In ihrer abschließenden Auswertung unterscheidet sie zwischen verschiedenen Formen von Reduktionismus. Persingers ontologisch-materialistische Erklärung religiöser Erfahrungen kritisiert sie als unangemessen und totalitär, während Newberg und d’Aquili ein exploratorisches Modell entwickelt hätten, das für eine Ergänzung durch andere Methoden und Einsichten offen sei. Eine solche Ergänzung stellt R. gleich selbst vor: Die These einer hirnphysiologisch identifizierbaren religiösen Einheitserfahrung als gemeinsamer Kern aller Religionen lasse sich mit pluralistischen Religionstheorien wie der von John Hick kohärent verbinden.
R.s Buch liest sich ruhig und flüssig, doch sorgt der mitunter etwas betuliche Argumentationsstil auch für einige Wiederholungen.

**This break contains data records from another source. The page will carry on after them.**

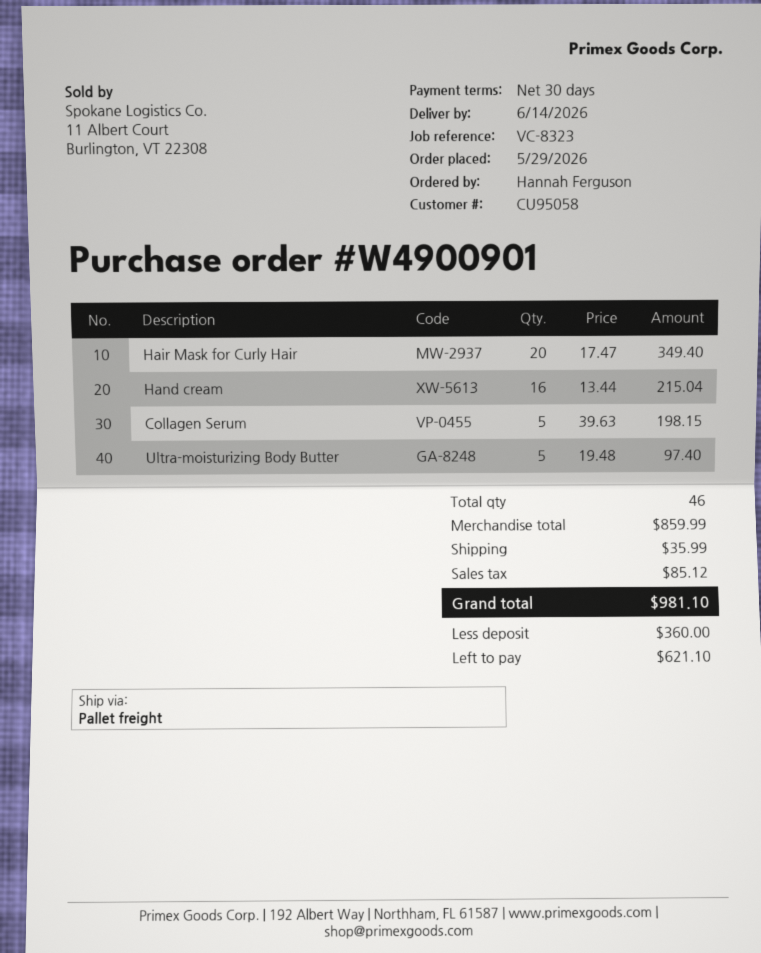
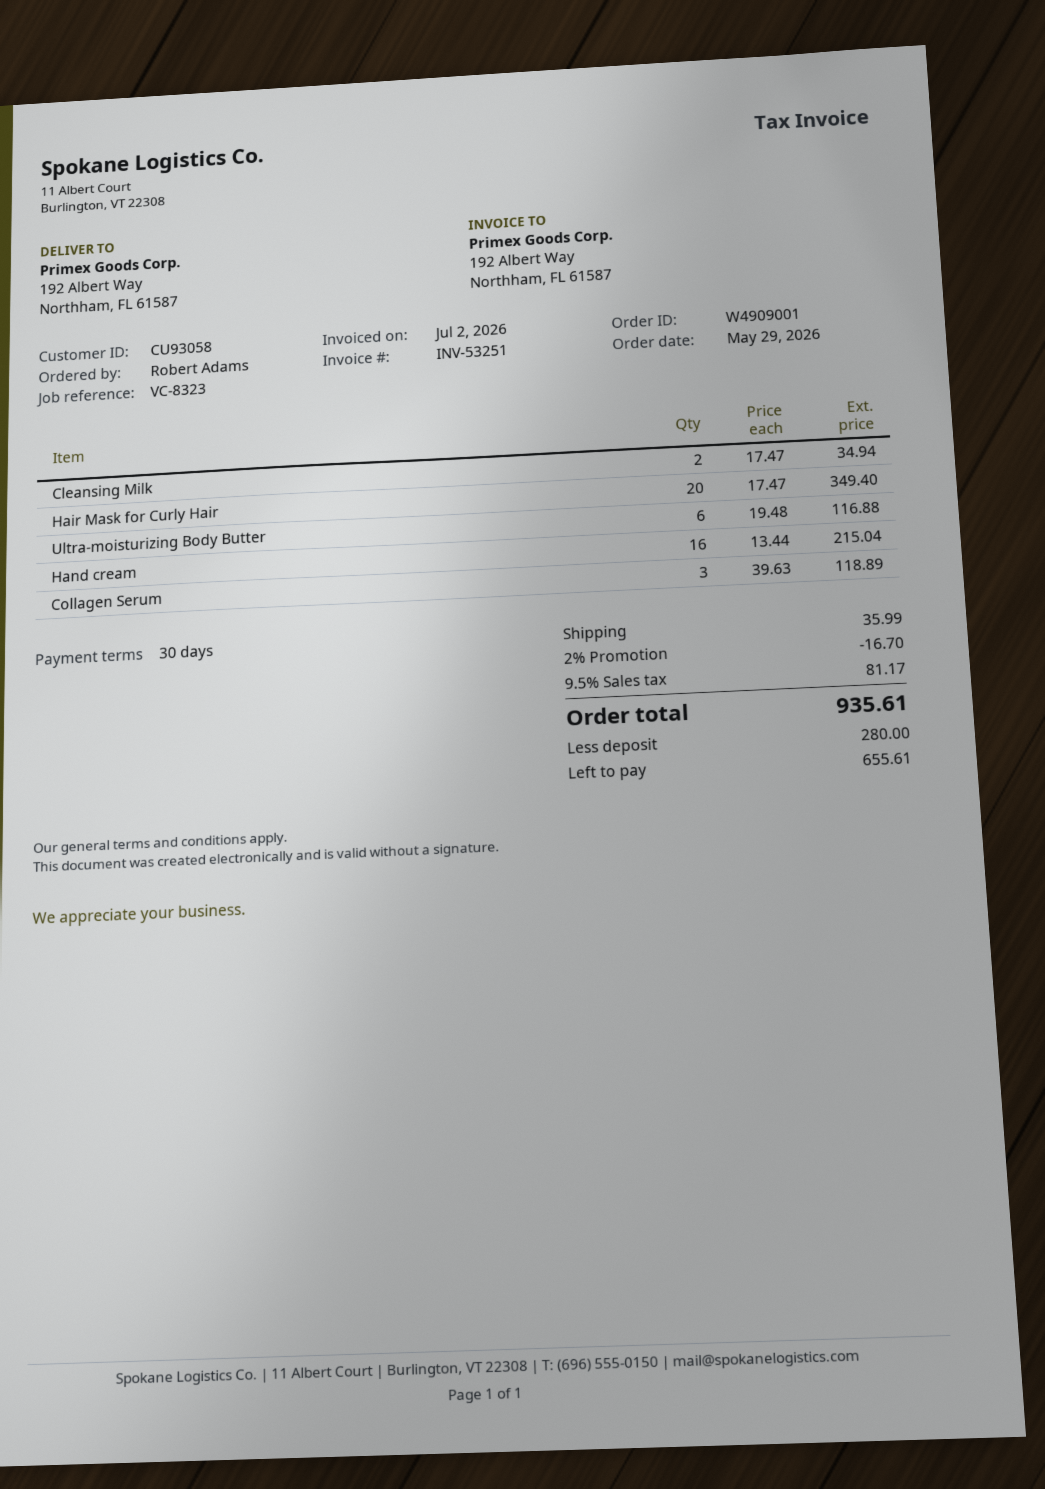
order number: W4900901 -> W4909001
customer number: CU95058 -> CU93058
ordered by: Hannah Ferguson -> Robert Adams
Collagen Serum: 5 x 39.63 = 198.15 -> 3 x 39.63 = 118.89
Ultra-moisturizing Body Butter: 5 x 19.48 = 97.40 -> 6 x 19.48 = 116.88
Cleansing Milk: none -> 2 x 17.47 = 34.94
discount: none -> 2% = 16.70
tax: 85.12 -> 81.17
total: 981.10 -> 935.61
deposit: 360.00 -> 280.00
balance: 621.10 -> 655.61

Positiv hervorzuheben ist die Tatsache, dass jedes Kapitel mit einer ausführlichen Zusammenfassung schließt, was eine schnelle Orientierung im Text ermöglicht und die fehlenden Register verschmerzen lässt. Insgesamt ist R. eine hervorragende Vertrautheit mit den Verfahren der besprochenen Studien zu attestieren. Ihr scheint allerdings der fundamentale Unterschied zwischen beiden Ansätzen entgangen zu sein, der darin besteht, dass Persinger nach dem psychischen Gehalt von Erlebnissen fragt, die mit bestimmten neuronalen Vorgängen verbunden sind, während Newberg und d’Aquili umgekehrt die neuronalen Korrelate von bestimmten psychischen Erlebnissen untersuchen. Eine Beachtung dieser Differenz hätte einiges Licht auf die von R. monierten methodischen Schwierigkeiten geworfen.